Beginning at the line with "[153,563,191,573] turned -> (224, 983) none", output each line to the end of the listing below exactly, please.

BEGIN Data for this task

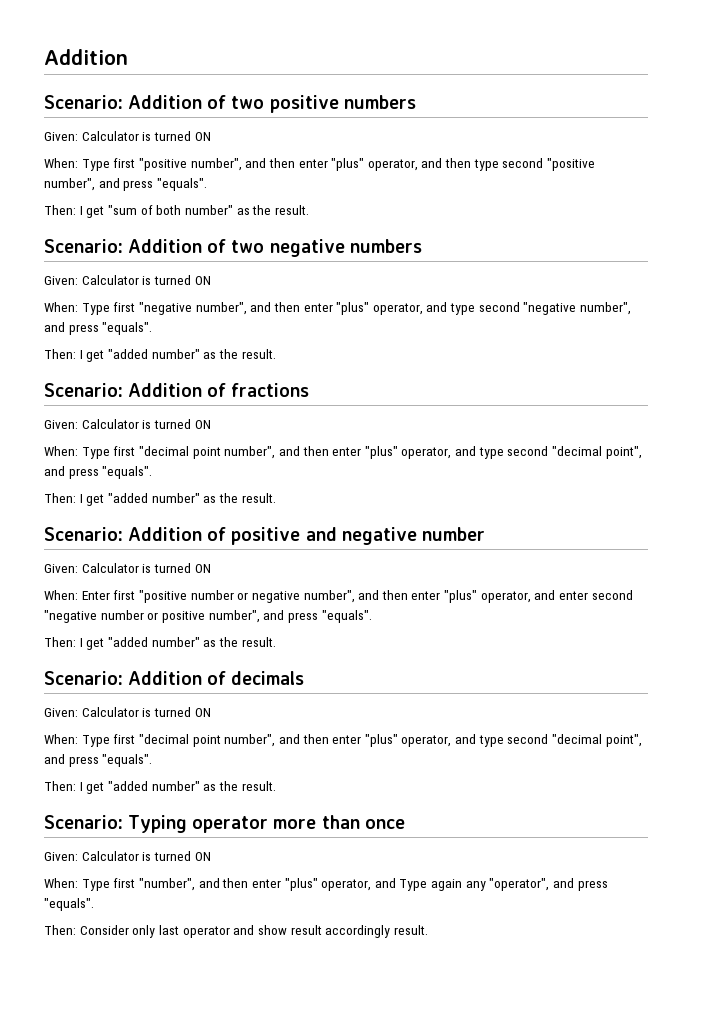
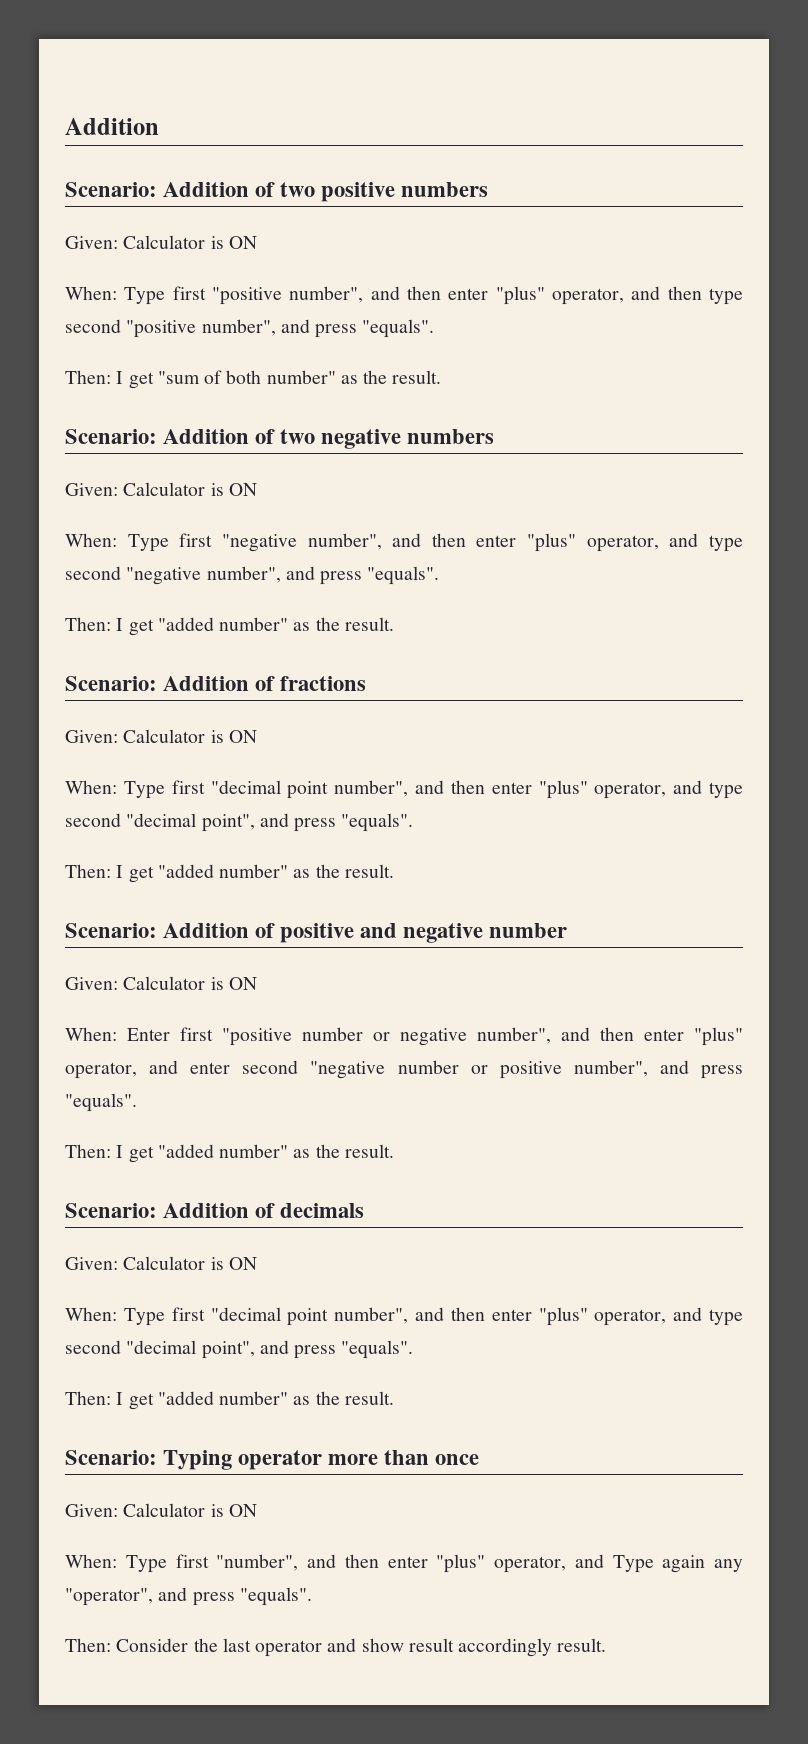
[153,131,191,141] turned -> (224, 242) none
[153,275,191,285] turned -> (224, 489) none
[153,419,191,429] turned -> (224, 736) none
[153,563,191,573] turned -> (224, 983) none
[153,707,191,717] turned -> (224, 1263) none
[153,851,191,861] turned -> (224, 1510) none
[132,925,156,938] only -> [193,1638,218,1652] the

END Data for this task

## Reply to the exercise:
[153,563,191,573] turned -> (224, 983) none
[153,707,191,717] turned -> (224, 1263) none
[153,851,191,861] turned -> (224, 1510) none
[132,925,156,938] only -> [193,1638,218,1652] the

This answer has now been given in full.